Interview with Con Kolivas (APC)

Posted Jul 25, 2007 11:49 UTC (Wed) by jbouzane (guest, #43125)
In reply to: Interview with Con Kolivas (APC) by jwb
Parent article: Interview with Con Kolivas (APC)

I didn't believe what you said, so I set out to prove it myself. I was actually rather surprised at the results, though I still think you're exaggerating.

The labels on the left say which IO scheduler was used. The first column below is the time taken for oowriter by itself to start. The next column is oowriter startup time with dd running copying a 4 GB DVD image from /dev/sda to /dev/sdc (SATA). The third column is the same test, except with the dd process running at nice -n +19

Anticipatory     13s    154s   135s
CFQ              11s    200s    90s

Note that for all tests over 95 seconds or so, the dd was run in a loop because it completed in about that amount of time.

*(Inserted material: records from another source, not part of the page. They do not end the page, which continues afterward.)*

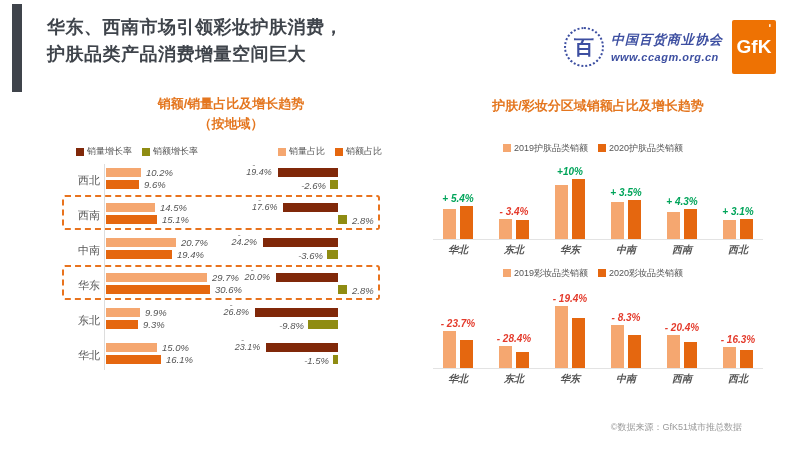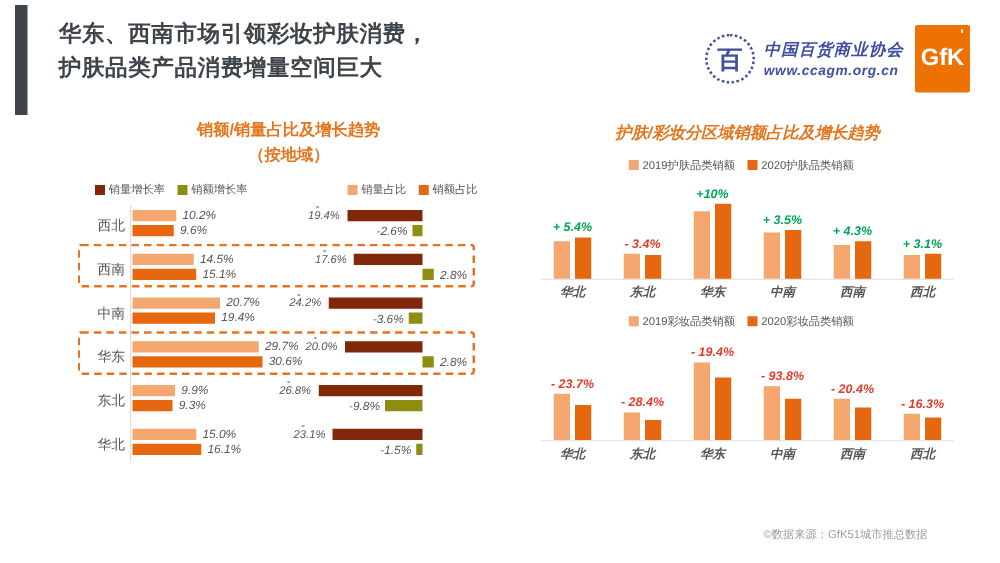--- a/index.html
+++ b/index.html
@@ -48,21 +48,21 @@
   .right-panel{position:absolute;left:424px;top:96px;width:348px;}
   .rlegend{display:flex;justify-content:center;margin:4px 0 2px 0;}
   .vchart{display:flex;justify-content:space-between;align-items:flex-end;height:82px;
     width:330px;margin:0 auto;border-bottom:1px solid #e3e3e3;}
   .vgroup{display:flex;flex-direction:column;align-items:center;width:50px;}
   .vg-label{font-size:10px;font-weight:bold;font-style:italic;margin-bottom:2px;white-space:nowrap;}
   .vbars{display:flex;align-items:flex-end;gap:4px;}
   .vbar{width:13px;}
   .xlabels{display:flex;justify-content:space-between;width:330px;margin:3px auto 0 auto;}
   .xlabels span{width:50px;text-align:center;font-size:10px;font-weight:bold;color:#555;font-style:italic;}
-  .rt{margin-bottom:10px;font-style:italic;}
+  .rt{margin-bottom:26px;}
 
   
   .footer-src{position:absolute;right:58px;bottom:16px;font-size:9px;color:#9a9a9a;}
 </style>
 </head>
 <body>
 
 <div class="slide">
 
   <div class="title-wrap">
@@ -252,21 +252,21 @@
           </div>
         </div>
         <div class="vgroup">
           <div class="vg-label num" style="color: rgb(228, 59, 44);">- 19.4%</div>
           <div class="vbars">
             <div class="vbar" style="height: 62px; background: rgb(245, 167, 112);"></div>
             <div class="vbar" style="height: 50px; background: rgb(229, 103, 15);"></div>
           </div>
         </div>
         <div class="vgroup">
-          <div class="vg-label num" style="color: rgb(228, 59, 44);">- 93.8%</div>
+          <div class="vg-label num" style="color: rgb(228, 59, 44);">- 8.3%</div>
           <div class="vbars">
             <div class="vbar" style="height: 43px; background: rgb(245, 167, 112);"></div>
             <div class="vbar" style="height: 33px; background: rgb(229, 103, 15);"></div>
           </div>
         </div>
         <div class="vgroup">
           <div class="vg-label num" style="color: rgb(228, 59, 44);">- 20.4%</div>
           <div class="vbars">
             <div class="vbar" style="height: 33px; background: rgb(245, 167, 112);"></div>
             <div class="vbar" style="height: 26px; background: rgb(229, 103, 15);"></div>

The machine is an Intel Core 2 Duo 2.4 GHz with 2 GB of RAM and 2 Seagate 400 GB hard drives on a 2.6.21.5 SMP kernel with preemption (including BKL) and RT mutexes. All tests were run after clearing the page cache using /proc/sys/vm/drop_caches

The same tests with xterm instead of OpenOffice give:

Anticipatory      4s     25s    22s
CFQ               5s     50s    50s

So therefore, I think your 5 minute claim is wrong. However, I do see 10x slowdowns, sometimes 20x with CFQ.

pluggable I/O schedulers, pluggable CPU schedulers

Posted Jul 25, 2007 13:00 UTC (Wed) by mingo (guest, #31122) [Link] (2 responses)

So therefore, I think your 5 minute claim is wrong. However, I do see 10x slowdowns, sometimes 20x with CFQ.

Yes - and note that such problems are one of the reasons why some of the Linux IO subsystem maintainers are today (partly) regretting that they exposed pluggable I/O schedulers to user-space.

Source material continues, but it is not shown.